3 de jan. de 2021

CANIBAL FILMES: OS BASTIDORES DA GORECHANCHADA

 

Por André Bozzetto Jr

Se é verdade que o ano de 2020 será para sempre lembrando por uma infinidade de motivos – infelizmente, muito mais ruins do que bons – é igualmente verdadeiro que, em se tratando da cena cultural underground brasileira, ficará marcado pelo lançamento de uma obra que já nasceu clássica. Trata-se do livro Canibal Filmes: Os Bastidores da Gorechanchada, de autoria da grande mente por trás da mais icônica produtora brasileira de filmes independentes de baixo orçamento, o diretor, produtor, roteirista, ator, escritor (e mais algumas funções que devo estar esquecendo de citar) Petter Baiestorf.

Editado de forma primorosa, em uma luxuosa edição em capa dura, acompanhado de lobby cards e marcadores de página personalizados, o livro aborda por mais de 500 páginas em textos e fotos os 30 anos de história do grupo de amigos que, no início dos anos 90, decidiu fazer filmes de forma amadora, sem nenhum dinheiro no bolso e, mesmo assim, revolucionou não apenas o pacato cotidiano da pequena cidade de Palmitos, no oeste de Santa Catarina, como também divertiu e influenciou todo uma geração de artistas independentes Brasil afora.

É muito legal de se ver o status de reconhecimento e relevância que a Canibal Filmes construiu sendo atestado por fiéis colaboradores como E. B. Toniolli, Carli Bortolanza e Elio Copini – presentes desde os primórdios da produtora – e também por figuras já tarimbadas na cena nacional, que participaram diretamente das produções ou se dedicaram a analisá-las e escrever sobre elas, como Cesar “Coffin” Souza, Gurcius Gewdner, Carlos Primati e Christian Caselli – que, inclusive, assina o prefácio da obra.    

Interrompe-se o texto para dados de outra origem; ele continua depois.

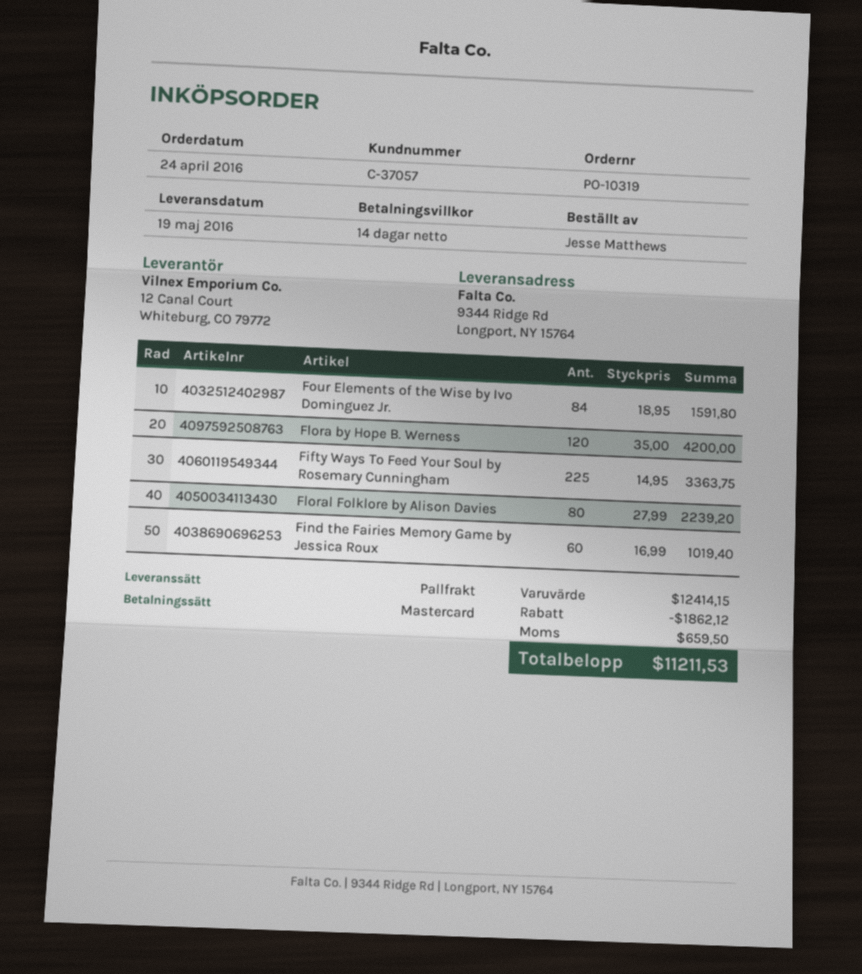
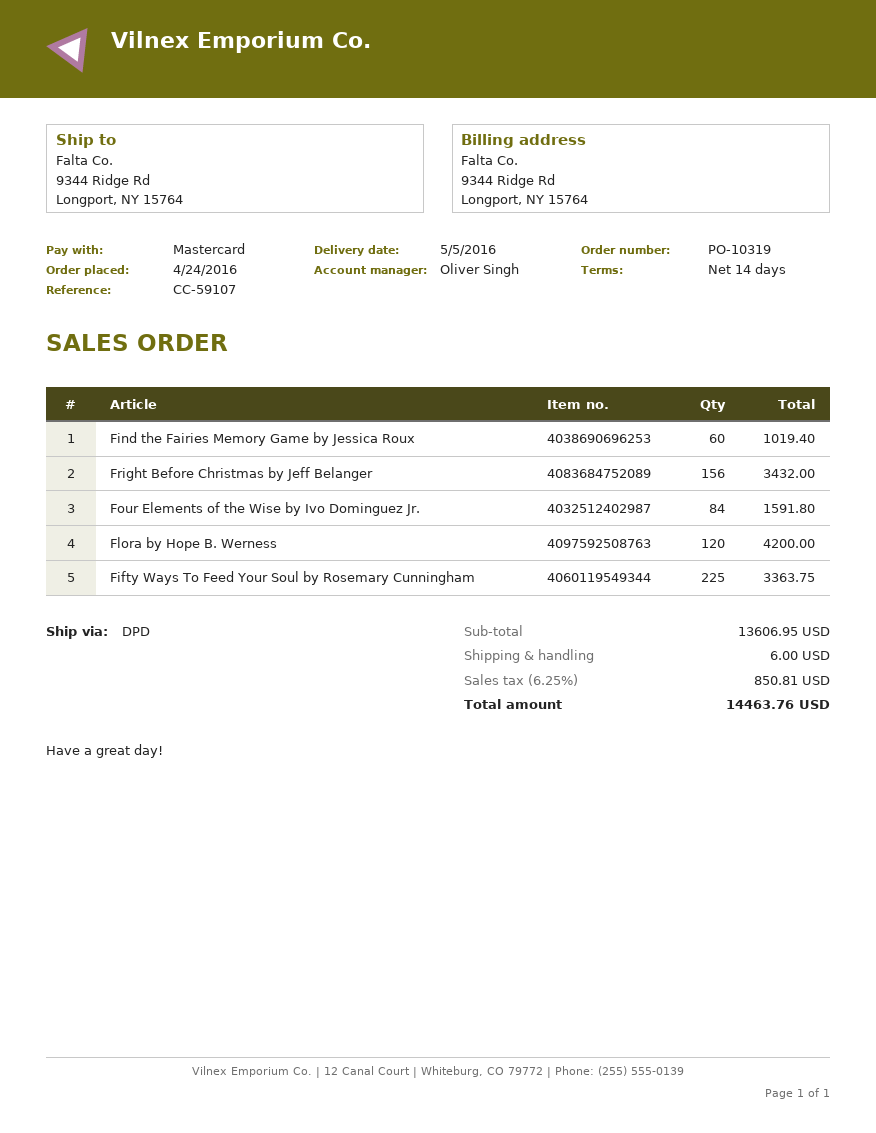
delivery date: 2016-05-19 -> 2016-05-05
shipping method: pallet freight -> DPD
Floral Folklore by Alison Davies: 80 for 2239.20 -> none
Fright Before Christmas by Jeff Belanger: none -> 156 for 3432.00
subtotal: 12414.15 -> 13606.95
discount: 1862.12 -> none
shipping: none -> 6.00
tax: 659.50 -> 850.81
total: 11211.53 -> 14463.76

Dezenas de pessoas que tiveram parte nas três décadas de caminhada da Canibal Filmes ganham voz nas páginas do livro, em excertos de depoimentos concedidos ao autor, ou através de recortes de entrevistas de fanzines, livros, documentários e revistas, compilados de diferentes épocas, mas que, reunidos de forma sistematizada, fornecem um interessantíssimo panorama dessa incrível trajetória de dificuldades, perrengues e fracassos, mas também de reconhecimento, aprendizado e, principalmente, muita diversão.

A obra destina espaço para tratar das produções originadas no seio da Canibal Filmes e também – em diferentes graus de detalhamento – daquelas capitaneadas por outros realizadores que de alguma forma contaram com a participação de Petter Baiestorf e membros do seu séquito de canibais. Há referências desde aos filmes de Rodrigo Aragão até citações de projetos totalmente despretensiosos, verdadeiras brincadeiras filmadas, como Lua Perversa, idealizado por este que aqui escreve.     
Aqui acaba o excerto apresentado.